RMC

Désert médical à Laval (Mayenne): "Je suis resté plus de six mois sans médecin"

A Laval, on manque de médecins (illustration)

A Laval, on manque de médecins (illustration) - AFP

REPORTAGE - D'après un sondage Elabe pour RMC publié ce lundi, 80% des Français sont favorables à ce que l'on adopte des mesures contraignantes pour que les médecins s'installent dans les déserts médicaux. Des déserts médicaux qui peuvent avoir des conséquences dramatiques comme à Laval (Mayenne), où plus de 7.000 patients sont aujourd'hui sans médecin traitant.

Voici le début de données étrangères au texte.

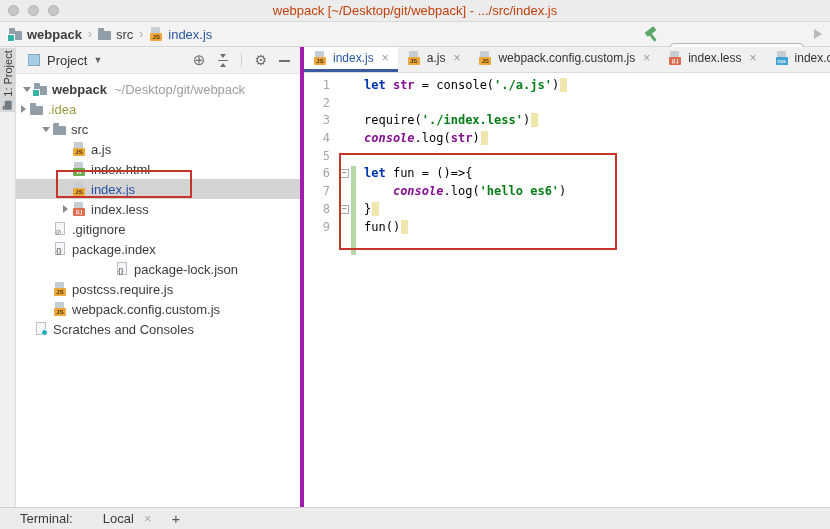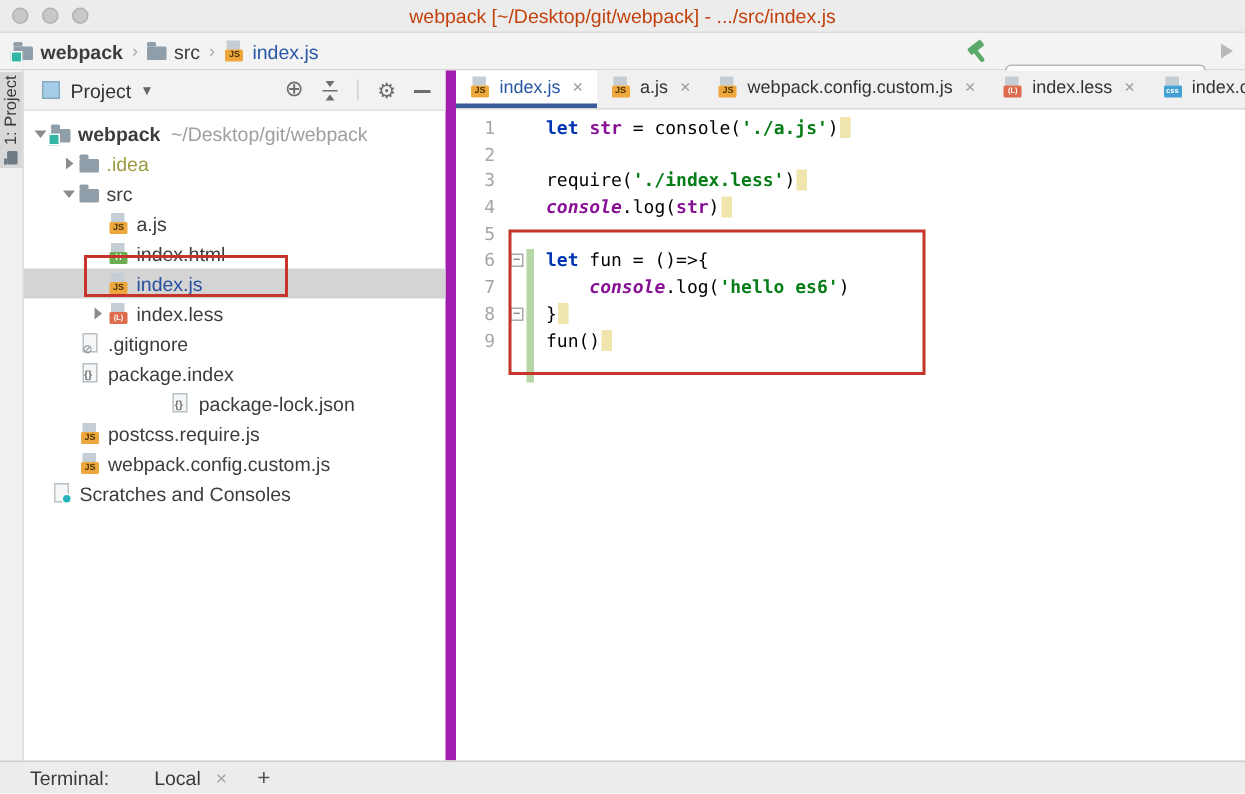--- a/index.html
+++ b/index.html
@@ -27,21 +27,21 @@
   .hammer:after { content:""; position:absolute; left:8px; top:6px; width:3px; height:10px; background:#59a869; border-radius:1px; transform:rotate(-38deg); }
 
   
   .stripe { position:absolute; left:0; top:47px; bottom:22px; width:16px; background:#f0f0f0; border-right:1px solid #dcdcdc; }
   .stripe-btn { position:absolute; top:1px; left:0; width:15px; height:64px; background:#d8d8d8; display:flex; align-items:center; justify-content:center; }
   .stripe-btn .rot { transform:rotate(-90deg); white-space:nowrap; font-size:11px; color:#3a3a3a; display:flex; align-items:center; gap:4px; }
   .mini-folder { width:9px; height:7px; background:#6e7b84; border-radius:1px; position:relative; flex:none; }
   .mini-folder:before { content:""; position:absolute; top:-2px; left:0; width:4px; height:2px; background:#6e7b84; }
 
   
-  .panel { position:absolute; left:16px; top:47px; width:288px; bottom:22px; background:#fff; border-right:7px solid #a21caf; }
+  .panel { position:absolute; left:16px; top:47px; width:288px; bottom:22px; background:#fff; border-right:4px solid #a21caf; }
   .panel-head { height:27px; background:#f2f2f2; border-bottom:1px solid #e2e2e2; display:flex; align-items:center; padding:0 10px 0 12px; font-size:13px; color:#333; }
   .tw-icon { width:12px; height:12px; background:#a5cde8; border:1px solid #87a9c0; margin-right:7px; }
   .ph-chevron { margin-left:6px; font-size:9px; color:#666; }
   .ph-icons { margin-left:auto; display:flex; align-items:center; gap:12px; }
   .ico-locate { font-size:15px; color:#6e6e6e; line-height:14px; }
   .ico-collapse { width:12px; height:13px; position:relative; }
   .ico-collapse i { position:absolute; left:1px; right:1px; top:6px; height:1.5px; background:#6e6e6e; }
   .ico-collapse:before { content:""; position:absolute; left:3px; top:0; border-left:3px solid transparent; border-right:3px solid transparent; border-top:4px solid #6e6e6e; }
   .ico-collapse:after { content:""; position:absolute; left:3px; bottom:0; border-left:3px solid transparent; border-right:3px solid transparent; border-bottom:4px solid #6e6e6e; }
   .ph-div { width:1px; height:14px; background:#d0d0d0; }
@@ -175,21 +175,21 @@
   </div>
   <div class="tree" id="tree">
       <div class="trow" style="padding-left: 4px;">
         <span class="t-arrow">
           <span class="ar-d"></span>
         </span>
         <span class="folder project"></span>
         <span class="t-label bold">webpack</span>
         <span class="t-suffix">~/Desktop/git/webpack</span>
       </div>
-      <div class="trow" style="padding-left: 23px;">
+      <div class="trow" style="">
         <span class="t-arrow">
           <span class="ar-r"></span>
         </span>
         <span class="folder"></span>
         <span class="t-label excluded">.idea</span>
       </div>
       <div class="trow" style="padding-left: 23px;">
         <span class="t-arrow">
           <span class="ar-d"></span>
         </span>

Henri, 85 ans, habite Laval (Mayenne) et souffre de graves problèmes cardiaques. Il vient tout juste de retrouver un médecin traitant après des mois de galère. "Je suis resté plus de six mois sans médecin", déplore-t-il à RMC. Et pendant tout ce temps, cet octogénaire reconnaît avoir eu de la chance pour continuer à se soigner correctement: "J'avais des ordonnances très longues, de six mois, donc ça allait. Autrement j'étais foutu…"

La raison d'un tel désert médical à Laval, ville de plus de 50.000 habitants? Une dizaine de praticiens sont partis à la retraite l'année dernière mais seulement un seul a été remplacé. Résultat, les médecins encore présents sont surbookés. C'est le cas pour le docteur Annick Gomé, à tel point qu'elle est obligée de refuser certains patients. Pour autant, elle considère que les médecins doivent rester libre de s'installer où ils le souhaitent.

"Répartir à peu près équitablement les professionnels de santé"

"Il y a aussi la vie privée. Imposer à un jeune de se séparer de son conjoint pour venir travailler, je ne suis pas d'accord, justifie-t-elle. Et je suis même sûre que ça ne fonctionnera pas. Je suis sûre que les jeunes iront travailler à l'hôpital et ne viendront plus s'installer en libéral. Il n'y aura donc plus de médecins généralistes ni de médecins libéraux".

Pour le sénateur-maire de Laval, François Zocchetto (UDI), il est impossible de faire face à une telle pénurie de médecins sans un minimum de contraintes: "Il faut une carte par région qui permette de répartir à peu près équitablement les professionnels de santé". Il préconise aussi la création de maisons de santé collectives, plus attractives pour les jeunes médecins qui préfèrent désormais travailler en groupe.